Fits a binary or propoortional odds ordinal logistic model for a given design matrix and response vector with no missing values in either. Ordinary or quadratic penalized maximum likelihood estimation is used.

lrm.fit implements a large number of optimization algorithms with the default being Newton-Raphson with step-halving. For binary logistic regression without penalization iteratively reweighted least squares method in stats::glm.fit() is an option. The -2 log likeilhood, gradient, and Hessian (negative information) matrix are computed in Fortran for speed. Optionally, the x matrix is mean-centered and QR-factored to help in optimization when there are strong collinearities. Parameter estimates and the covariance matrix are adjusted to the original x scale after fitting. More detail and comparisons of the various optimization methods may be found here. For ordinal regression with a large number of intercepts (distinct y values less one) you may want to use `optim_method='BFGS', which does away with the need to compute the Hessian. This will be helpful if statistical tests and confidence intervals are not being computed, or when only likelihood ratio tests are done.

When using Newton-Raphson or Levenberg-Marquardt optimization, sparse Hessian/information/variance-covariance matrices are used throughout. For nlminb the Hessian has to be expanded into full non-sparse form, so nlminb will not be very efficient for a large number of intercepts.

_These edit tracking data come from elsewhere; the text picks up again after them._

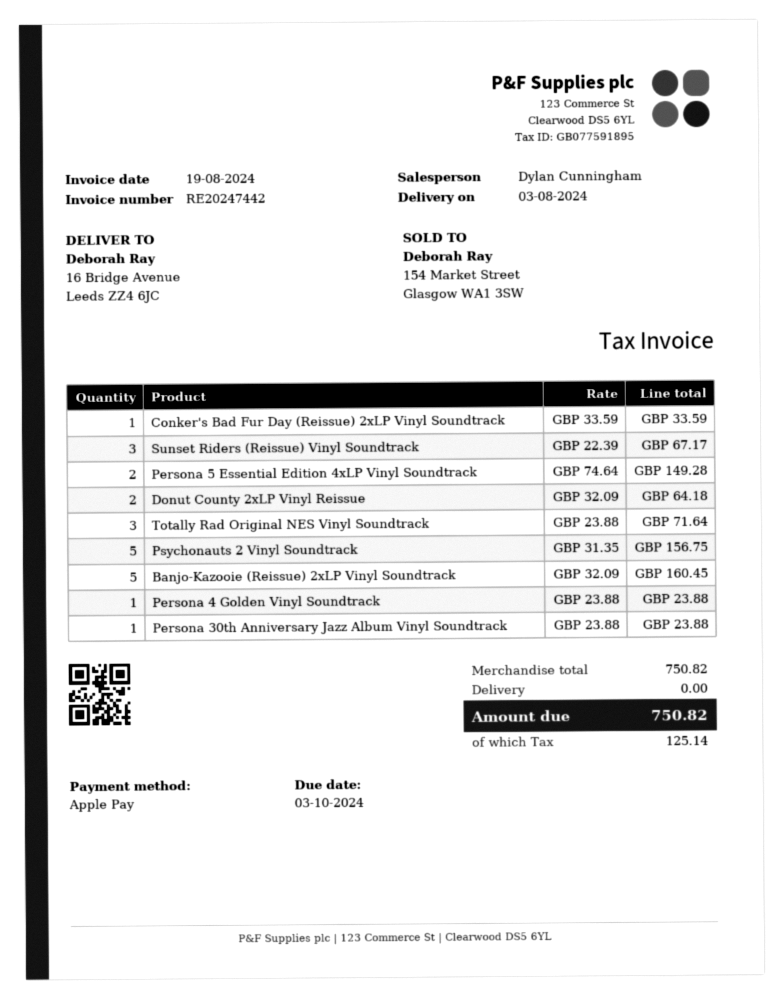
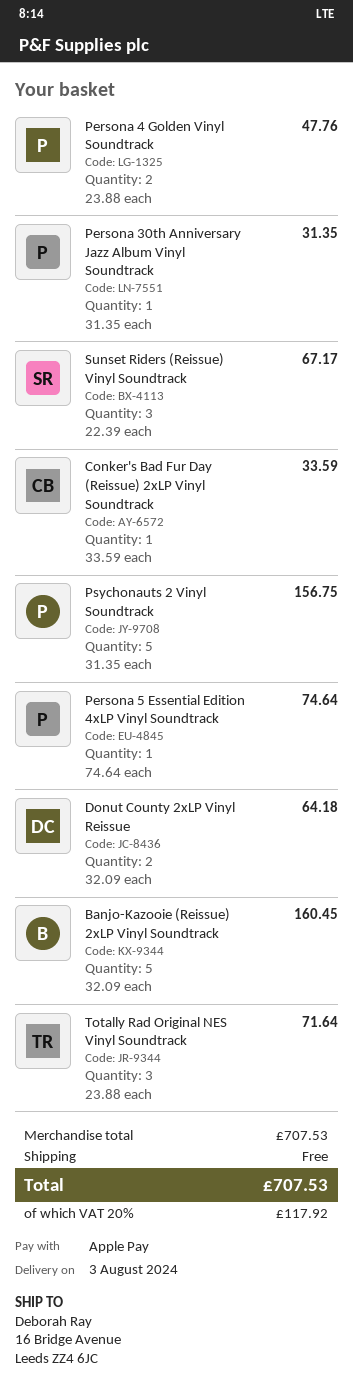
Persona 5 Essential Edition 4xLP Vinyl Soundtrack: 2 x 74.64 = 149.28 -> 1 x 74.64 = 74.64
Persona 4 Golden Vinyl Soundtrack: 1 x 23.88 = 23.88 -> 2 x 23.88 = 47.76
Persona 30th Anniversary Jazz Album Vinyl Soundtrack: 1 x 23.88 = 23.88 -> 1 x 31.35 = 31.35
subtotal: 750.82 -> 707.53
tax: 125.14 -> 117.92
total: 750.82 -> 707.53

When there is complete separation (Hauck-Donner condition), i.e., the MLE of a coefficient is $\pm\infty$, and y is binary and there is no penalty, glm.fit may not converge because it does not have a convergence parameter for the deviance. Setting trace=1 will reveal that the -2LL is approaching zero but doesn't get there, relatively speaking. In such cases the default of NR with eps=5e-4 or using nlminb with its default of abstol=0.001 works well.

Author

Frank Harrell fh@fharrell.com

Examples

if (FALSE) { # \dontrun{
# Fit an additive logistic model containing numeric predictors age,
# blood.pressure, and sex, assumed to be already properly coded and
# transformed

fit <- lrm.fit(cbind(age,blood.pressure,sex=='male'), death)
} # }